Fans to vote on all-time Gold Glove team
ST. LOUIS -- Brooks Robinson has made just one concession to age. At the Orioles' fantasy camps these days, he plays first base so he doesn't have to bounce any throws across the diamond.
During his playing days, the Human Vacuum Cleaner won 16 consecutive AL Gold Glove awards from 1960-75. His 16 is tied for the most Gold Gloves with pitchers Jim Kaat and Greg Maddux since the Rawlings-sponsored award debuted 50 years ago.
Is Robinson the best third baseman ever? Now fans will decide by voting on the all-time Gold Glove team.
The ballot will be unveiled at Times Square in New York on Tuesday morning. Three members of the original Gold Glove team -- Willie Mays, Frank Malzone and Minnie Minoso -- are scheduled to attend and cast the first votes.
St. Louis Cardinals manager Tony La Russa was among the dozens of baseball luminaries, including Sparky Anderson, Dusty Baker, Tommy Lasorda, Bob Costas, and Hall of Fame broadcasters Vin Scully and Ernie Harwell, who chose the 50 players most worthy of consideration as the best at their position.
"Nowadays defense is not as glamorous as walk-off home runs or big strikeouts," La Russa said. "But I think the most consistent way to have a chance to win is to pitch and defend."
Robinson, 70, said it's about time that defense gets the spotlight.
"It's great to see defense get a little bit of attention because too often it gets overlooked," Robinson said. "I negotiated 23 one-year contracts, and not once do I remember the general manager taking note of any of the plays I made or factoring that in at all."
From more than 250 players who have won a Gold Glove, the panel identified 18 outfielders, six players at each infield position, five catchers and three pitchers.
Hall of Fame shortstop Ozzie Smith, who won 13 Gold Gloves, is on the ballot, along with Yankees star Derek Jeter, who has won three so far. Hall of Fame catcher Johnny Bench won 10 Gold Gloves; current star Ivan Rodriguez of the Tigers has 12.
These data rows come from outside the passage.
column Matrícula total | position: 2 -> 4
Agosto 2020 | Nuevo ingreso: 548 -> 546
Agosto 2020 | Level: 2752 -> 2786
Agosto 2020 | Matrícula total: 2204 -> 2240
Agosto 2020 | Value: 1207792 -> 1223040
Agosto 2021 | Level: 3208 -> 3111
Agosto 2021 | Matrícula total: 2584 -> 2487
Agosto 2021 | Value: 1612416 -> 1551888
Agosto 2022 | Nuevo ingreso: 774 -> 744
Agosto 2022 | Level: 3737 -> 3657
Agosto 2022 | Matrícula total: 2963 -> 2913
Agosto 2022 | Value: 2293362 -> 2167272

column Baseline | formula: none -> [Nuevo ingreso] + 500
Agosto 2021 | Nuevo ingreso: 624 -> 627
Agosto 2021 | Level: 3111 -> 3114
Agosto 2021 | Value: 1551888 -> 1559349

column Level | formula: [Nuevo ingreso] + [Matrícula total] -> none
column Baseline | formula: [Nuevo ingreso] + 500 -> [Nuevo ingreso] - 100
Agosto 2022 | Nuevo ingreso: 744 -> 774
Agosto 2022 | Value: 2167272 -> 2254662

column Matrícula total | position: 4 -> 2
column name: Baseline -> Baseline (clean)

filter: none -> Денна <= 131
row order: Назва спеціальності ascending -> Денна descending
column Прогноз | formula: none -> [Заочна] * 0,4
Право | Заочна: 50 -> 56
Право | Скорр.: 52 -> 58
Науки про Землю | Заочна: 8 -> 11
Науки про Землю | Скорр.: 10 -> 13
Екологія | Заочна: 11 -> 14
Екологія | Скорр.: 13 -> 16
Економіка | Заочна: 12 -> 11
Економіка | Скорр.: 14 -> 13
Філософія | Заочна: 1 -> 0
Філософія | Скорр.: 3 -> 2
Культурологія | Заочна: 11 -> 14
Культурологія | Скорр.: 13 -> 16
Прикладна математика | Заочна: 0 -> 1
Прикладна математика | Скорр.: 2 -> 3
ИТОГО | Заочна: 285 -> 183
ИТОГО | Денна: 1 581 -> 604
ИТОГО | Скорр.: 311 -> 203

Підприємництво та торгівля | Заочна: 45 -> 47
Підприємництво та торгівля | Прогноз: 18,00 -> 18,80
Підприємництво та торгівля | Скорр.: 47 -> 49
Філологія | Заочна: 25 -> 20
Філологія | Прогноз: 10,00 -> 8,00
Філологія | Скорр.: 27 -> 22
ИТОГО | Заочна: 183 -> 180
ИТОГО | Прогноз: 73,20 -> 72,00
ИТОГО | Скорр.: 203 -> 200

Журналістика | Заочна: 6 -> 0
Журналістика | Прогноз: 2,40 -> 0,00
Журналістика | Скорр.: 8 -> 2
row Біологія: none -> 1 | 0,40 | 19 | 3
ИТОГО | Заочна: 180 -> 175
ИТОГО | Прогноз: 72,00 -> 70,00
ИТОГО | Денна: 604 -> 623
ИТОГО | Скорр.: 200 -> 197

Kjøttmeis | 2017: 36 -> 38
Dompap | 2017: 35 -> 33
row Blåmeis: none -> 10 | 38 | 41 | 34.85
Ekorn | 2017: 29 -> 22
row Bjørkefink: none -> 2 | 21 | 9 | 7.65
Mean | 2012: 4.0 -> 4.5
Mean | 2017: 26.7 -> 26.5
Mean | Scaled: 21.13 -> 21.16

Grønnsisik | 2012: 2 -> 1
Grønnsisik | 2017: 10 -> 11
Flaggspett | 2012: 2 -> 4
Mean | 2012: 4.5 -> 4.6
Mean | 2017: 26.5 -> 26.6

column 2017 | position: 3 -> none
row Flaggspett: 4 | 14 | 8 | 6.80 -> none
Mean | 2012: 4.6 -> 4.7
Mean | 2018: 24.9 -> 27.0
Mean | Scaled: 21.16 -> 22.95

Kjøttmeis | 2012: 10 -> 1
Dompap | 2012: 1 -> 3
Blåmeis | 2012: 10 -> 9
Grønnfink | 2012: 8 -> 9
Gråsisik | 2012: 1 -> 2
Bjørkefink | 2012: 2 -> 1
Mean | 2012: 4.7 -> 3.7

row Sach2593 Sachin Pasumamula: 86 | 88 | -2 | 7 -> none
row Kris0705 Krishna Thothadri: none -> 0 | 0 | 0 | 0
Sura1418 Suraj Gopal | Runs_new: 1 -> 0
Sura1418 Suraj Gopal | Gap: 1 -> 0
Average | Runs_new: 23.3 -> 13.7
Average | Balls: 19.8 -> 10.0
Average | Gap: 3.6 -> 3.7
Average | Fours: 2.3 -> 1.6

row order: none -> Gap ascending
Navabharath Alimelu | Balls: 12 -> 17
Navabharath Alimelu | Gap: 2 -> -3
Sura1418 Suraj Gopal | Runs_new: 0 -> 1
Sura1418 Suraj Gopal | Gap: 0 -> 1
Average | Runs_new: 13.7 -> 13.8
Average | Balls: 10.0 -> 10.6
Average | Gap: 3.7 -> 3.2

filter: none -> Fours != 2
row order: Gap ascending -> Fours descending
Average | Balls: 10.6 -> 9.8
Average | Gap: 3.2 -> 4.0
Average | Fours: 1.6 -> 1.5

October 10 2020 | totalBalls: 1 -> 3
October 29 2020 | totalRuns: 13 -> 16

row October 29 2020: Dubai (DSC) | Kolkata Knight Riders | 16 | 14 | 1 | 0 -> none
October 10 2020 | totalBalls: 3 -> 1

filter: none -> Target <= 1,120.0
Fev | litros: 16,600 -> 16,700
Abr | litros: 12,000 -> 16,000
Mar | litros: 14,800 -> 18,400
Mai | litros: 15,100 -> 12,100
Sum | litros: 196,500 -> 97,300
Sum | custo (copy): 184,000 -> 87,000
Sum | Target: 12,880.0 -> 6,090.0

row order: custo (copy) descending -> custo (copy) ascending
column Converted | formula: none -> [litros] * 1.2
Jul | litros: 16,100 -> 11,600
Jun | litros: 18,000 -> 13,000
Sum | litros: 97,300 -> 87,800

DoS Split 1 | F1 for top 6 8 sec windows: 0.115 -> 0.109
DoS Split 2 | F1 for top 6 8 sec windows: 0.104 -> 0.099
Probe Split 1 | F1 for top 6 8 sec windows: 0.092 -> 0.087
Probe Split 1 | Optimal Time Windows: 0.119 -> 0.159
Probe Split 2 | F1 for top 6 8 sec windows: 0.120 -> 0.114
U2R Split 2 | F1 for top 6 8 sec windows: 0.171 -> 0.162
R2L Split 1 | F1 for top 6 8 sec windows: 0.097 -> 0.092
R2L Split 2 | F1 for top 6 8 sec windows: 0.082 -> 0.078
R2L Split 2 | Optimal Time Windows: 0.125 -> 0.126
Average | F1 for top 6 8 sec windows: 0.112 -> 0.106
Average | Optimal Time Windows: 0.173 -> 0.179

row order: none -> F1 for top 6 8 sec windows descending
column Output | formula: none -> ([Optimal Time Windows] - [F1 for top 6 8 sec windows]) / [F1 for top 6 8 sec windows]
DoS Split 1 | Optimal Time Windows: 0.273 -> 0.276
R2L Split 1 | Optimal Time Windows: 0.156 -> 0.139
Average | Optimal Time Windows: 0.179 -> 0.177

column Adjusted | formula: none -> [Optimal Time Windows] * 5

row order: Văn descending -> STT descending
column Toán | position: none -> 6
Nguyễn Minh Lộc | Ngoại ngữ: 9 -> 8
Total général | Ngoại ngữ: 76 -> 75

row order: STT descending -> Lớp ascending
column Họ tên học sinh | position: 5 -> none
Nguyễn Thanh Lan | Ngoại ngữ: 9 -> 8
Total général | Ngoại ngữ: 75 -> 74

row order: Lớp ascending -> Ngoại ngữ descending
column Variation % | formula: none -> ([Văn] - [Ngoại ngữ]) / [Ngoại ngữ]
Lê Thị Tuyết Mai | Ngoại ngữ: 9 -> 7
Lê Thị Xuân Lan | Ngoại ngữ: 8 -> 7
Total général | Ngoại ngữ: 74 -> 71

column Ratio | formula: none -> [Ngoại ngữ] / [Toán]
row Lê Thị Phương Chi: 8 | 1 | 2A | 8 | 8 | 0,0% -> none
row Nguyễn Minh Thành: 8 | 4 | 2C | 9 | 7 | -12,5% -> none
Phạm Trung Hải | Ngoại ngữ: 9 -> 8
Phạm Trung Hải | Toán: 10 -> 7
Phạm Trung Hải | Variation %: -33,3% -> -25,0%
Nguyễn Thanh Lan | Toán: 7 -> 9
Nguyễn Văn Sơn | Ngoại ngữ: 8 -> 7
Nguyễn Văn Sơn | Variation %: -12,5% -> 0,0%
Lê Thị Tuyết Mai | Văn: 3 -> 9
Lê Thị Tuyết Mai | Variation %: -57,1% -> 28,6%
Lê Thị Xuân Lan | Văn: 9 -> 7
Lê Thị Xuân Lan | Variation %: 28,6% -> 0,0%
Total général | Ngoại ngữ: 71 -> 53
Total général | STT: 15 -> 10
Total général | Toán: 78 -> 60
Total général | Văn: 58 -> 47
Hall of Fame outfielders like Mays and Roberto Clemente, who won 12 Gold Gloves in a 13-year period, will be challenged by active players Ken Griffey Jr., Torii Hunter and Jim Edmonds. Griffey had a clean sweep in the '90s, getting all 10 of his Gold Gloves in that decade.
"There's nothing better than a good baseball debate," Smith said.
Kaat, who won 16 straight Gold Gloves from 1962-77, believes his reputation was enhanced when he returned to the mound three days after getting teeth knocked out by a comebacker and cleanly fielded another hard shot right back at him.
Maddux, who won 13 of his in succession from 1990-2002, joked he keeps them in his "dig-me room" at his home.
"There are a lot of guys that are good fielding pitchers so it's nice to win," Maddux said. "I do work on my fielding. I'll work on it this month and I'll work on it during the season, too."
At third base, Robinson has competition from Mike Schmidt (10) and Scott Rolen, who already has seven.
"I've talked to La Russa and Jim Fregosi, who managed him in Philadelphia, and this guy is the real deal," Robinson said of Rolen. "He can do everything."
One obvious omission is Barry Bonds, who has eight Gold Gloves. But his defense declined precipitously around the time he started his run at the home run record.
Rawlings president and CEO Robert Parish said a 50th anniversary team has been in the works since he joined the company 3½ years ago.
Fans can vote online at www.RawlingsGoldGlove.com, as well as at thousands of sporting goods retailers, by mobile device and text messaging, or by mail through June 19.
The company also will begin awarding Gold Gloves to college, high school and even youth league players this year.
"Defense is a really important aspect of the game," Parish said. "It's time it gets the attention it deserves."